Japanese patent application publication number 11-312311 discloses a method of recording information on an optical disc. In the method of Japanese application 11-312311, a mark data length “nT” is determined on the basis of the period “T” of a recording channel clock signal, where “n” denotes an integer selected from predetermined natural numbers. For the mark data length “nT”, a multi-pulse train is fed to a laser diode to form a recording mark on the optical disc. The multi-pulse train means a sequence of short drive pulses. One of drive pulses in the multi-pulse train is remarkably longer than the other drive pulses. Specifically, the long drive pulse has a width equal to or greater than “1.5T” while the other drive pulses are equal to or shorter than about “T”. In the method of Japanese application 11-312311, a photodiode detects the intensity of a reflected laser beam which results from the reflection of a forward laser beam by the optical disc. During the application of the long drive pulse to the laser diode, the laser beam intensity detected by the photodiode rises and then drops before stabilizing. The detected laser beam is sampled at a moment within the stabilizing stage during the application of the long drive pulse. The sample of the detected laser beam indicates a mark forming condition. Samples of the detected laser beam are generated for multi-pulse trains, respectively. A drive signal to the laser diode which contains multi-pulse trains is controlled in response to samples of the detected laser beam to maintain the mark recording condition in an appropriate range.
SUMMARY OF THE INVENTION
It is a first object of this invention to provide an improved method of recording information on a recording medium such as an optical disc.

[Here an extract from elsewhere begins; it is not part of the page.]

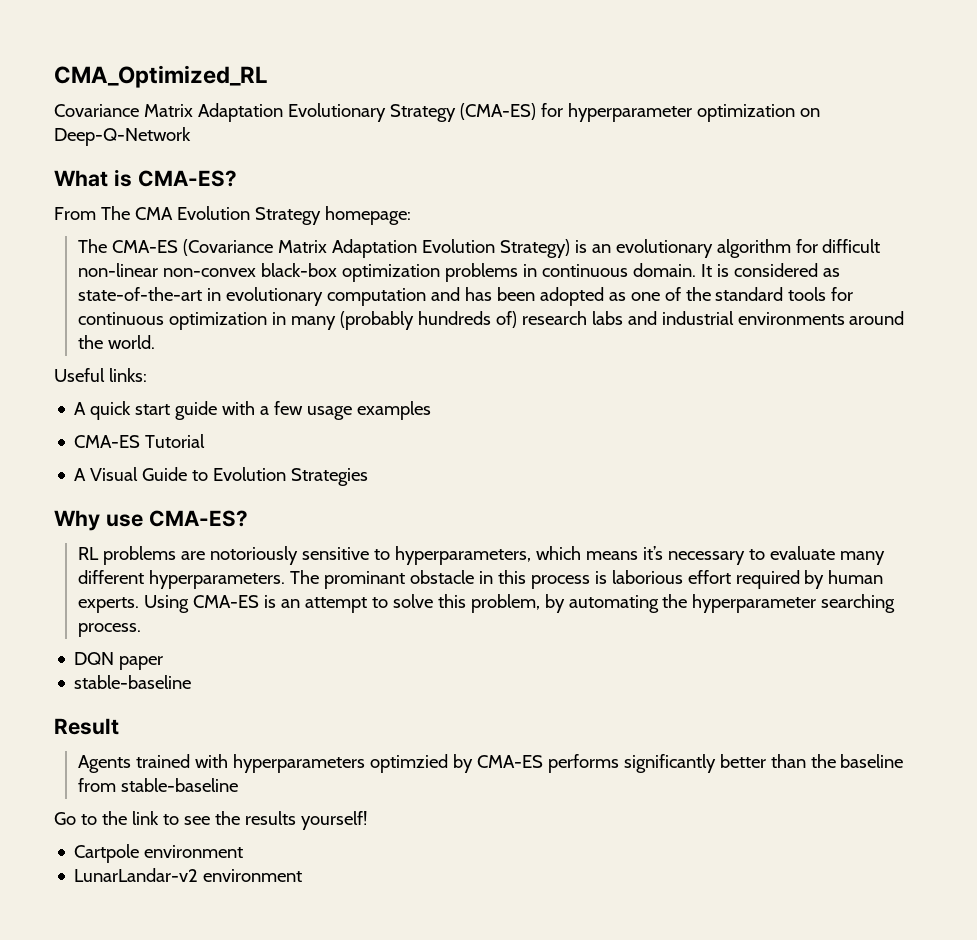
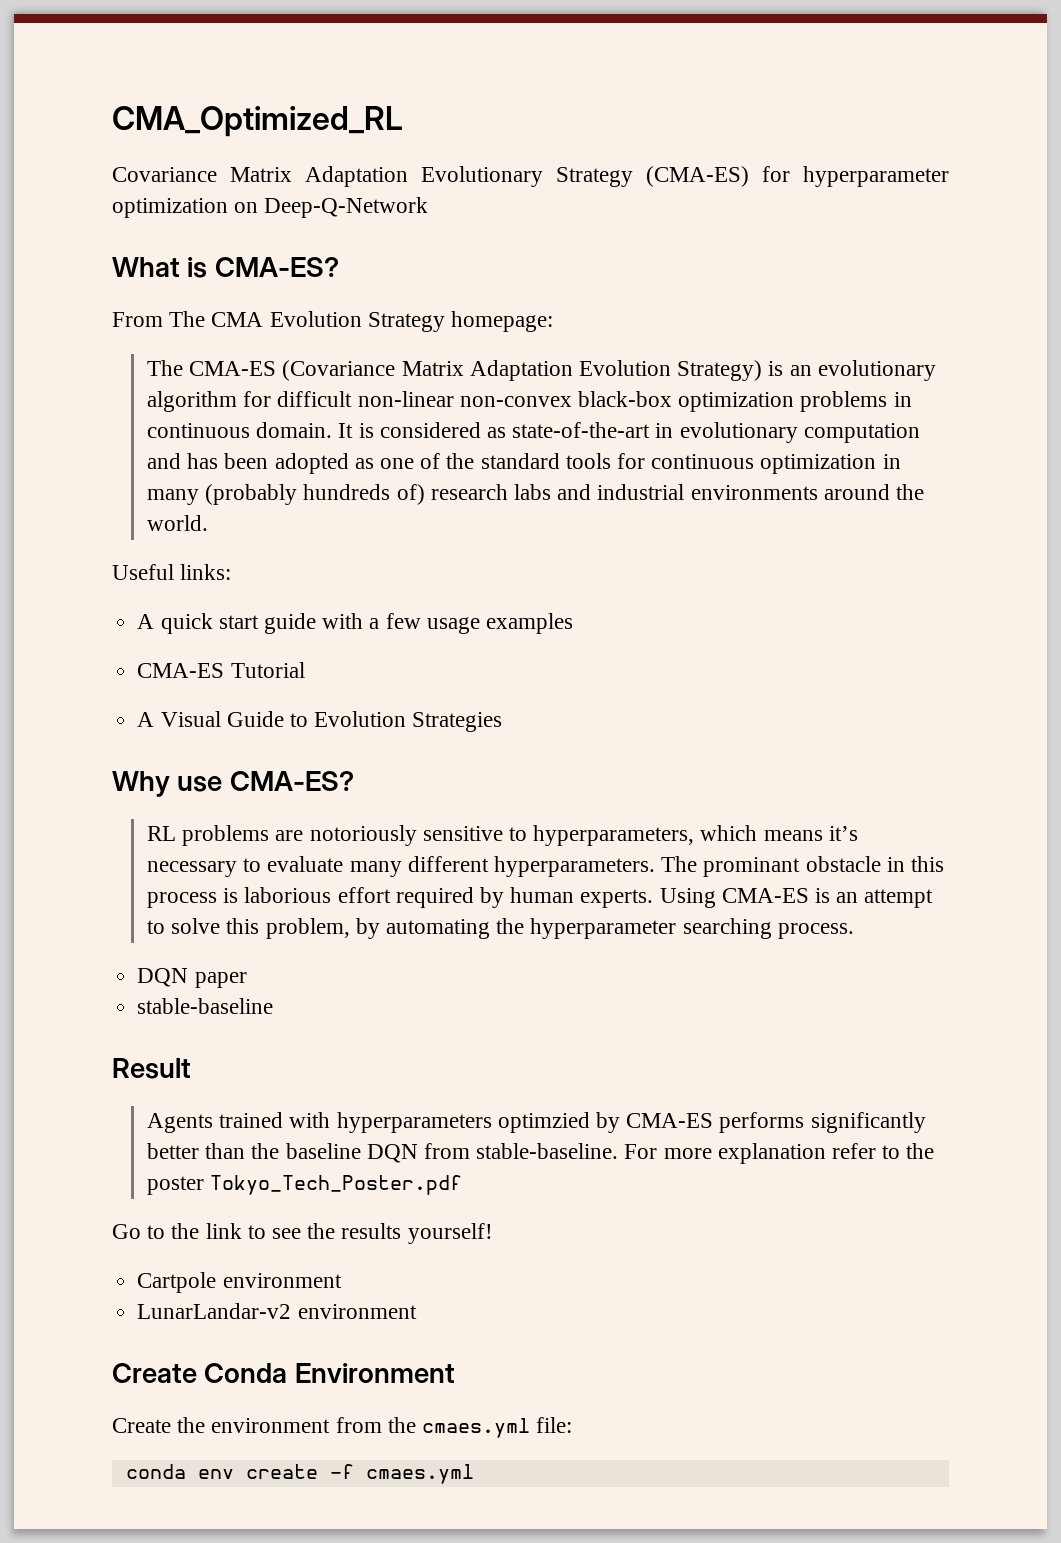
[77,778,238,792] from stable-baseline -> [366,1143,935,1164] [146,1175,463,1195] DQN from stable-baseline. For more explanation refer to the poster Tokyo_Tech_Poster.pdf
(303, 875) none -> [112,1363,455,1383] [112,1417,573,1438] [125,1464,474,1484] // Create Conda Environment // Create the environment from the cmaes.yml file: // conda env create -f cmaes.yml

It is a second object of this invention to provide an improved apparatus for recording information on a recording medium such as an optical disc.
A first aspect of this invention provides a method of recording information on an optical disc. The method comprises the steps of applying multi-pulse trains of a forward laser beam to the optical disc to record mark areas thereon, the multi-pulse trains corresponding to the mark areas respectively; detecting an intensity of a reflected laser beam which results from reflection of the forward laser beam by the optical disc; dividing the detected intensity by a setting intensity to get a division result; detecting a condition of recording of each of the mark areas in response to the division result; and controlling an amplitude of each of the multi-pulse trains in response to the detected condition.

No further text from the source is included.